These visionary texts cannot be any other than records of initiations—records gathered together under the name of Enoch in much the same way as in Egypt those attributed to Hermes Trismegistus were collected together in the Books of Hermes.

I don’t agree with the author’s conclusion that Enoch’s visit to heaven was an “initiation into the mysteries of the Far-World.” We’re talking about several thousands of years before the Egyptian Mystery Schools even existed. I rather attribute Enoch’s visit to the realms of light to the fact that heaven was still accessible by virtue of the yet uncluttered veil between heaven and earth in human consciousness and to certain vibrational factors that were still in place at the time that made visits Home possible. It rather seems more likely that this ancient story played an inspirational and intriguing role in the Egyptian’s efforts to visit the Far-World themselves, just as Enoch reportedly had done. Again, looking back to ancient times and events and attempting to understand and interpret them using a much evolved (or devolved) state of consciousness and set of values, is presumptuous at best and misdirecting at worst.
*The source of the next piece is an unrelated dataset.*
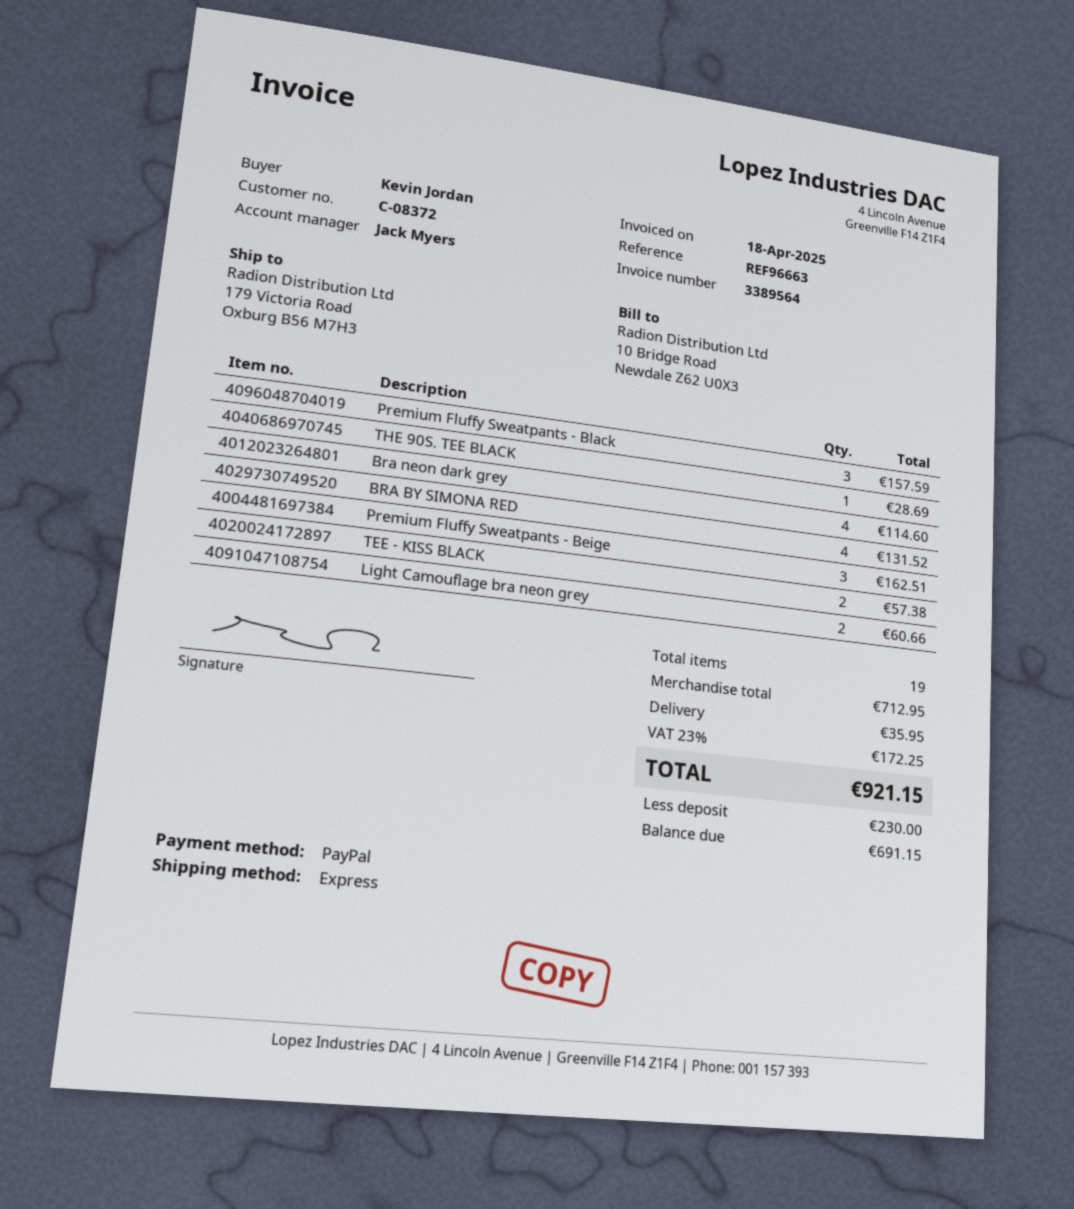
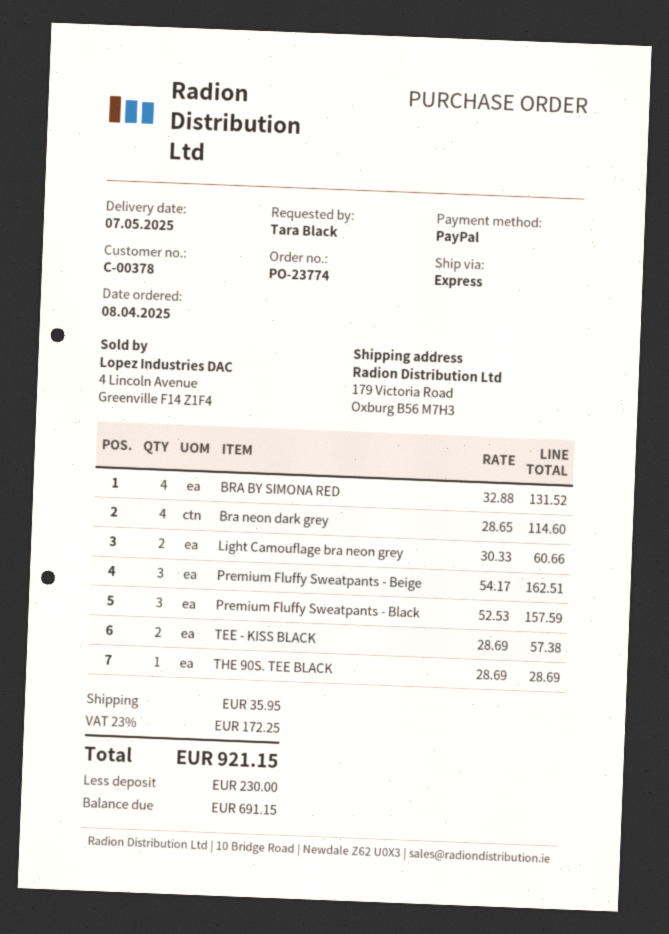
customer number: C-08372 -> C-00378
ordered by: Kevin Jordan -> Tara Black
Given the visionary nature of this text, it is, at first sight, curious to discover that seven pieces of the Book of Enoch form part of the Dead Sea Scrolls. All were found in 1952 in the Qumran cave in the marl cliff face near the ruins of the community, now called Cave 4. So, on the face of it, it seems as though the Zealot group that produced the Dead Sea Scrolls and was so important a part of Jesus’s political milieu and the messianic Jewish group that gave rise to Christianity were both well aware of the Book of Enoch. But an analysis of it reveals an interesting fact.

The Book of Enoch, as we have said, is a compilation of texts from different authors. In fact, scholars have separated the text into five sections, each distinctive and different from the others. The section that contains the report of the mystical ascent and transfiguration is the second section, which is also known as “the Parables.” This mystical, initiatory section is completely absent from the texts found at Qumran.
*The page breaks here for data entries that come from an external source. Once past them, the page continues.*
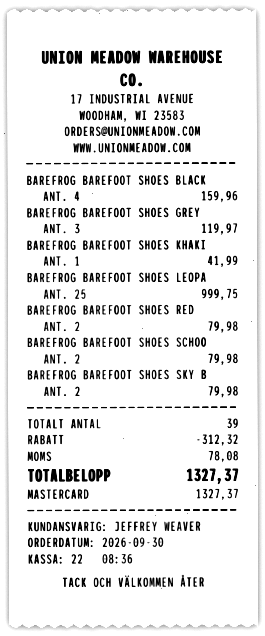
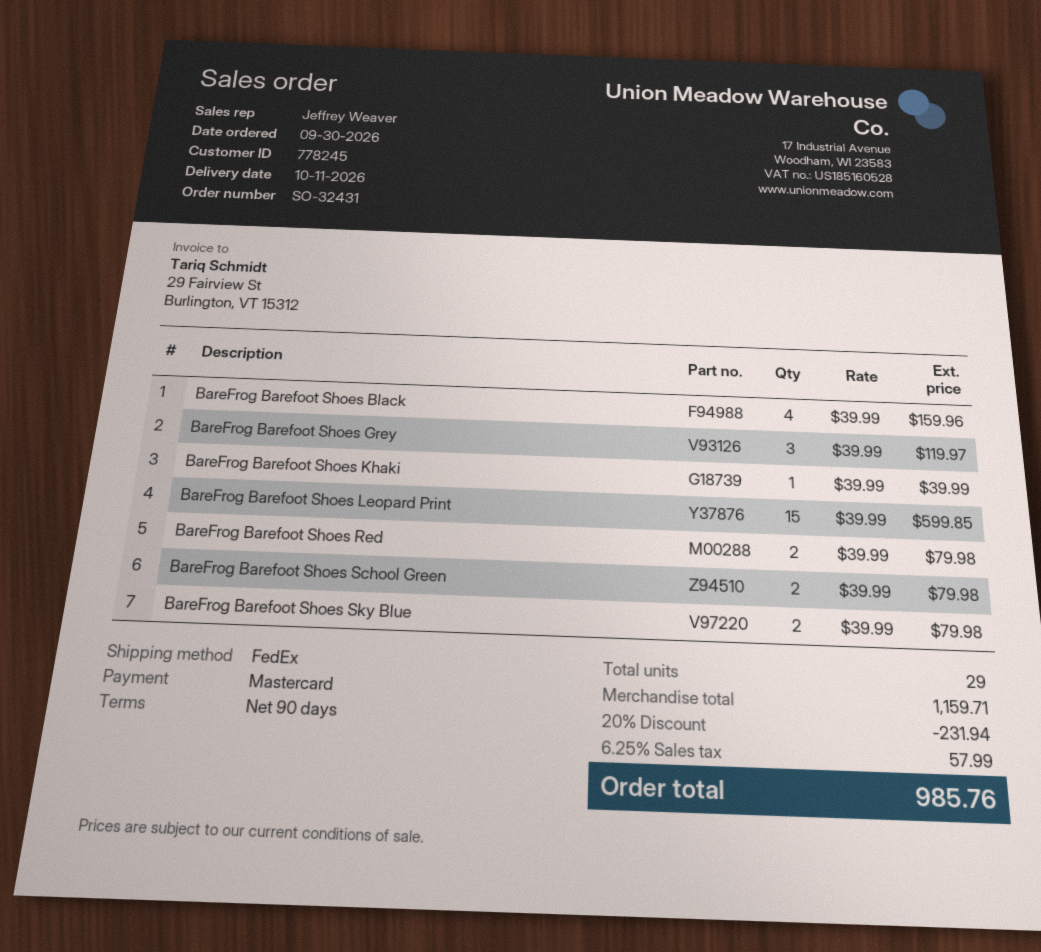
BAREFROG BAREFOOT SHOES KHAKI: 1 for 41.99 -> 1 for 39.99
BAREFROG BAREFOOT SHOES LEOPA: 25 for 999.75 -> 15 for 599.85
total quantity: 39 -> 29
discount: 312.32 -> 231.94
tax: 78.08 -> 57.99
total: 1327.37 -> 985.76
The Dead Sea Scroll texts contain fragments, written in Aramaic, from sections one, four, and five only of the Book of Enoch. Not only is the mystical section missing, but so too is the following section on astronomical and calendar matters — in particular, the section providing the basis of the solar calendar, which, we will remember, was evidently used in the Jewish Temple of Onias in the Egyptian delta.

We can see here the same clash of traditions that we find expressed in the story of Jesus when he rejects the Zealot position on the payment of taxes to the emperor. Jesus took a mystical approach; the Zealots took a worldly approach. The Zealot Book of Enoch clearly rejects this mystical approach. This stands in further evidence that — as we have said before — Jesus could not have learned his skills among the Zealots of Galilee.
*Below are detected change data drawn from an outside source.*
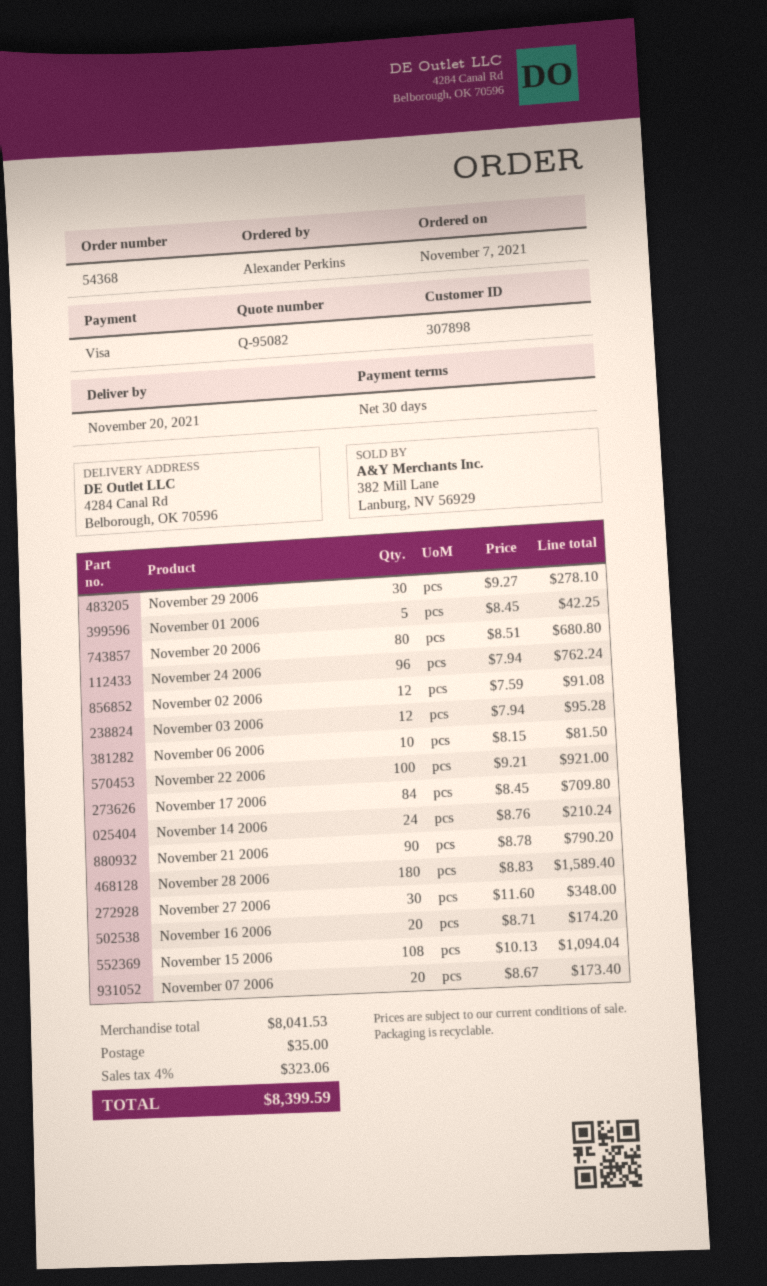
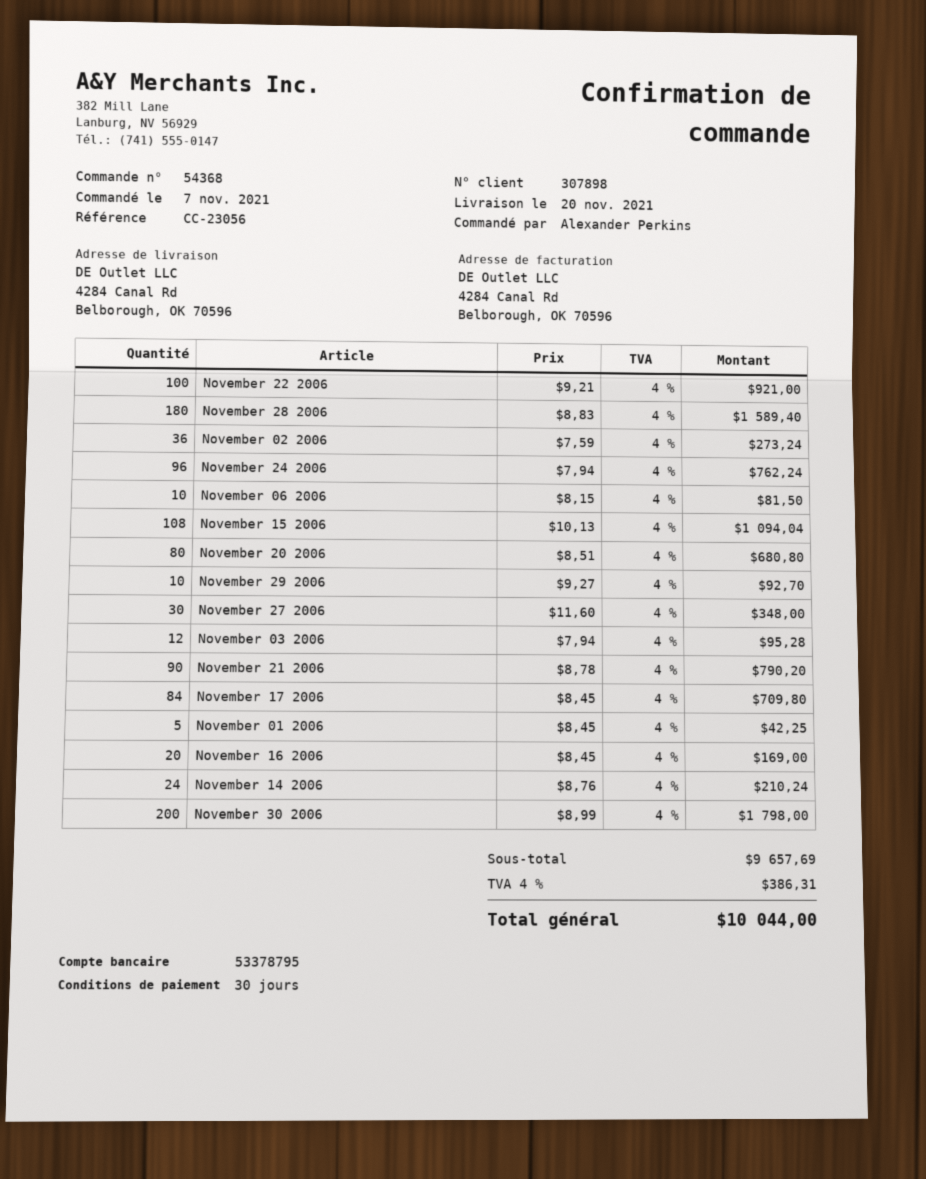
November 29 2006: 30 x 9.27 = 278.10 -> 10 x 9.27 = 92.70
November 02 2006: 12 x 7.59 = 91.08 -> 36 x 7.59 = 273.24
November 16 2006: 20 x 8.71 = 174.20 -> 20 x 8.45 = 169.00
November 07 2006: 20 x 8.67 = 173.40 -> none
November 30 2006: none -> 200 x 8.99 = 1798.00
subtotal: 8041.53 -> 9657.69
shipping: 35.00 -> none
tax: 4% = 323.06 -> 4% = 386.31
total: 8399.59 -> 10044.00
Mystical texts like the Book of Enoch, texts that would have been very dear to the Therapeutae, would also have been very dear to those who taught Jesus. With the Book of Enoch, we finally have a text that appears to issue directly from the Jewish milieu within which Jesus was nurtured and from a group concerned with initiation into secret teachings, with an ascent to heaven, and with an experience of the Divine Light. Of this there can be no doubt, for according to the Book of Enoch (96:3), “A bright light shall enlighten you.”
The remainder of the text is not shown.